Hi Moms.
My 4yr old son, has been working through many learning issues due to his severe reflux as an infant. We were a little late in treating the reflux (he was 6 mos old) and the treatments worked well. He was completely off treatments by the time he was 14 months old, and around that time is when he started learning to communicate (without crying). We were pretty dedicated to improving his vocabulary and found that he need a good deal of effort to communicate with us. The next year, he was determined by the speech therapist to be 6 months behind. The books that we were using to sooth him in the evenings were all books with shapes and colors, and he was VERY insecure about the answers when we asked him about the shapes and colors. So... we assumed that this was part of a larger learning disability, so we didn't pressure him. We just started reading different (more interesting) books. And we changed the videos that he would watch, from Baby Einstein to LeapFrog. Fast Forward - he turns 3, and he starts spouting letters while I am reading the nightly book. Then I noticed a pattern, and started pointing to the letter and he says it! I am FLOORED!! He knows all of his letters, numbers & shapes! But... everytime I ask him to point to the red circle, he will point to the purple circle, etc. I am really starting to believe that he is color-blind. Then, at age 4 he starts to make less mistakes when he guesses at the colors, but I believe that he is really adaptive, and can figure out, without really knowing, what color he is supposed to say.
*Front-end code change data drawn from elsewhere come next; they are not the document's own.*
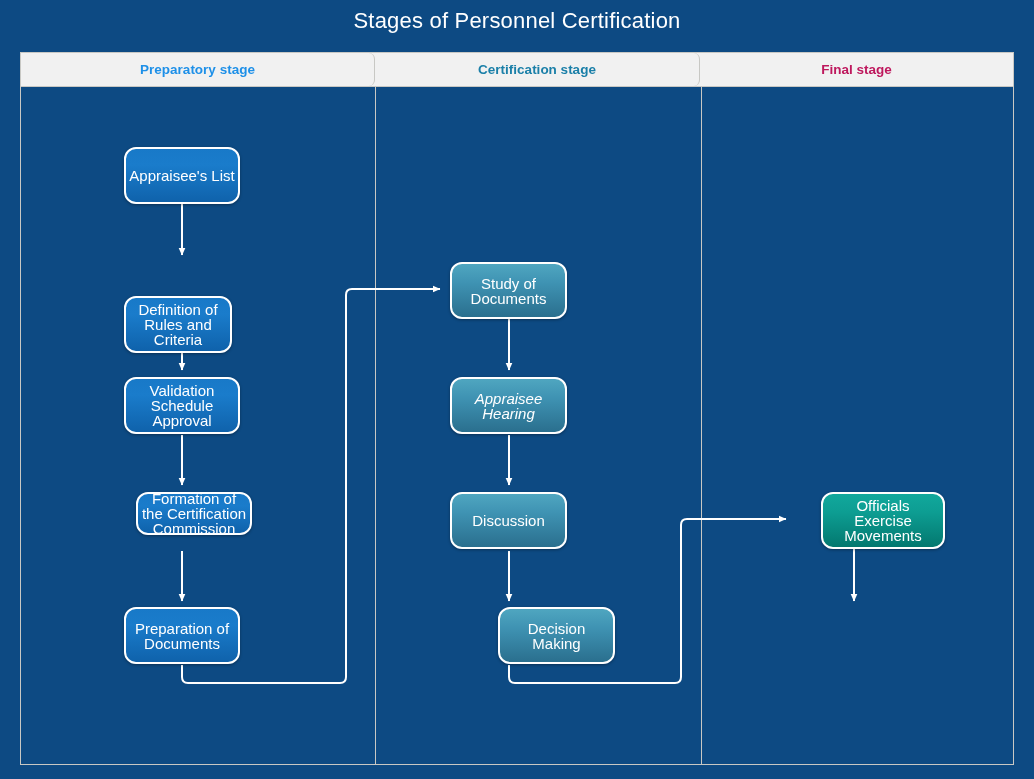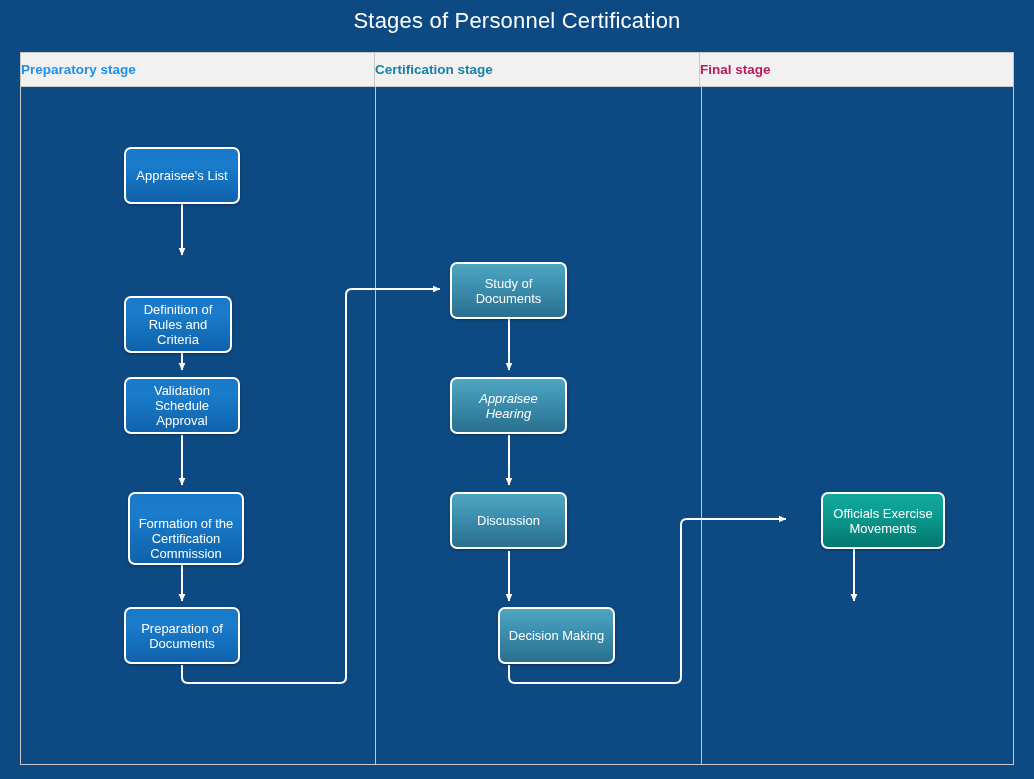--- a/index.html
+++ b/index.html
@@ -60,10 +60,11 @@
     height: 100%;
     display: flex;
     align-items: center;
-    justify-content: flex-start;
+    justify-content: center;
     font-size: 13.5px;
     font-weight: bold;
     box-sizing: border-box;
+    border-radius: 6px;
   }
   .header-cell.c0 { width: 354px; border-right: 1px solid #c8c8c4; }
   .header-cell.c1 { width: 325px; border-right: 1px solid #c8c8c4; }

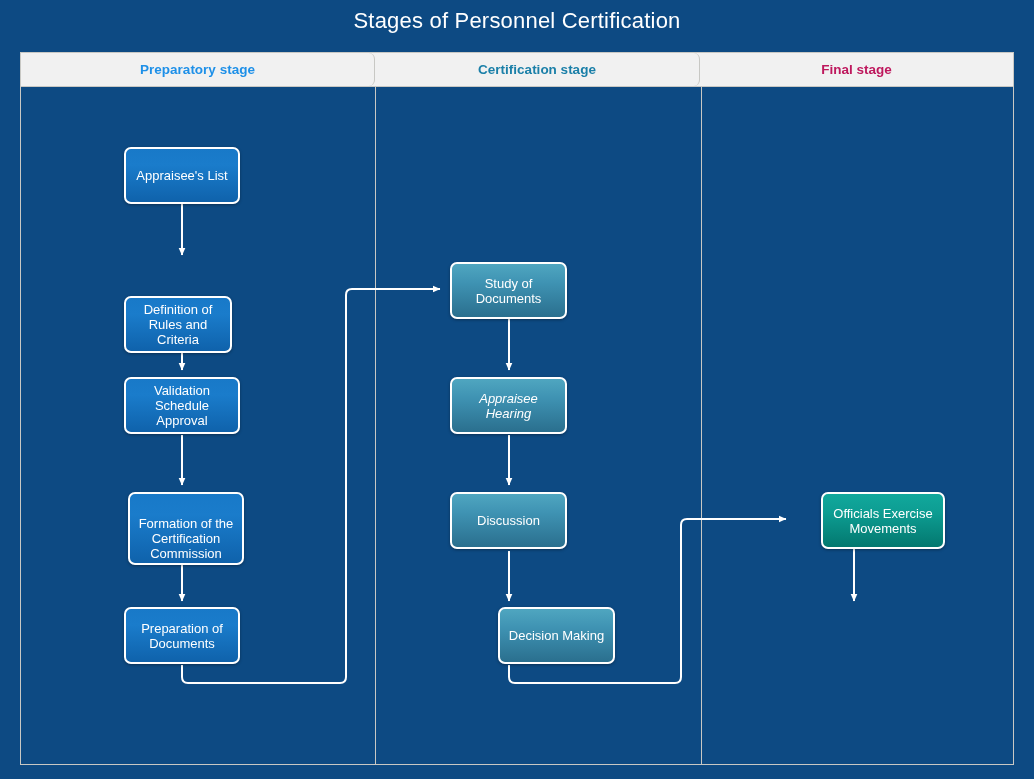--- a/index.html
+++ b/index.html
@@ -84,14 +84,14 @@
   .node {
     position: absolute;
     border: 2px solid #ffffff;
-    border-radius: 7px;
+    border-radius: 12px;
     box-sizing: border-box;
     display: flex;
     align-items: center;
     justify-content: center;
     text-align: center;
     color: #ffffff;
-    font-size: 13px;
+    font-size: 15px;
     line-height: 15px;
     padding: 2px 3px;
     z-index: 4;

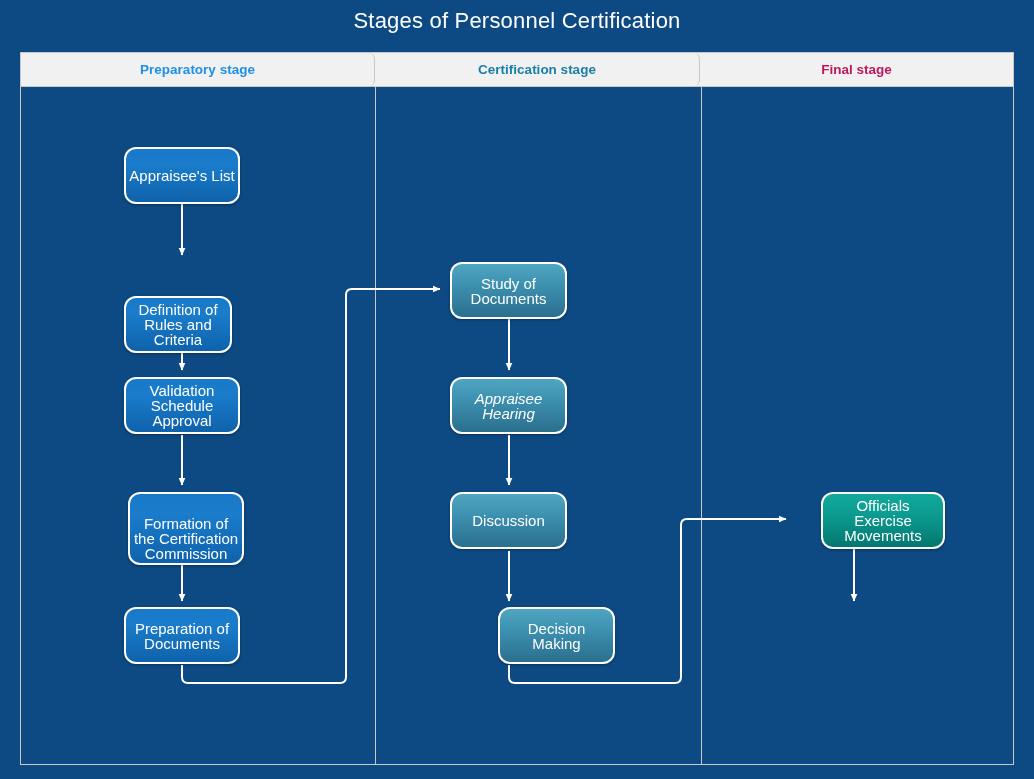--- a/index.html
+++ b/index.html
@@ -176,7 +176,7 @@
   <div class="node stage-prep" style="left:124px; top:377px; width:116px; height:57px;">
     <span>Validation Schedule Approval</span>
   </div>
-  <div class="node stage-prep" style="left:128px; top:492px; width:116px; height:73px;align-items:flex-end;">
+  <div class="node stage-prep" style="left:136px; top:492px; width:116px; height:43px;">
     <span>Formation of the Certification Commission</span>
   </div>
   <div class="node stage-prep" style="left:124px; top:607px; width:116px; height:57px;">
Does anyone have any advice as to how to proceed? He is scheduled to start Pre-K next year, and I want to make sure that we (and his teacher) are armed with whatever we need in order for him to succeed in school.
I am not certain that I am familiar with a color blindness that confuses red with purple all though I guess it is possible. The most frequent forms of human color blindness involve difficulties in discriminating reds, yellows, and greens from one another. They are collectively referred to as "red-green color blindness". Other forms of color blindness are much more rare. They include problems in discriminating blues from yellows, and the rarest forms of all, complete color blindness or monochromacy, where one cannot distinguish any color from grey, as in a black-and-white movie or photograph.
So I am curious if he is just not certain of the colors? Perhaps work with him with primary colors (red, green, yellow, blue) like with a shape sorter and see if he recognizes those colors. If he can differentiate the primaries, I think he is probably fine.
Susan,
My daughter did research on color blindness several years ago. I do not recall just where that paper is, but you can go online. She actually printed and presented in her paper diagrams that one could look at and it would help determine which level an individual was in. I seem to recall males are more predominately color blind than females. Good luck.
Alesia C.
Bring him to an eye doctor. They do color blindness tests. I know that my eye doctor checks my kids every year at their checkup. It's a simple test. Just looking at pictures and letting the doctor know what numbers or letters they see.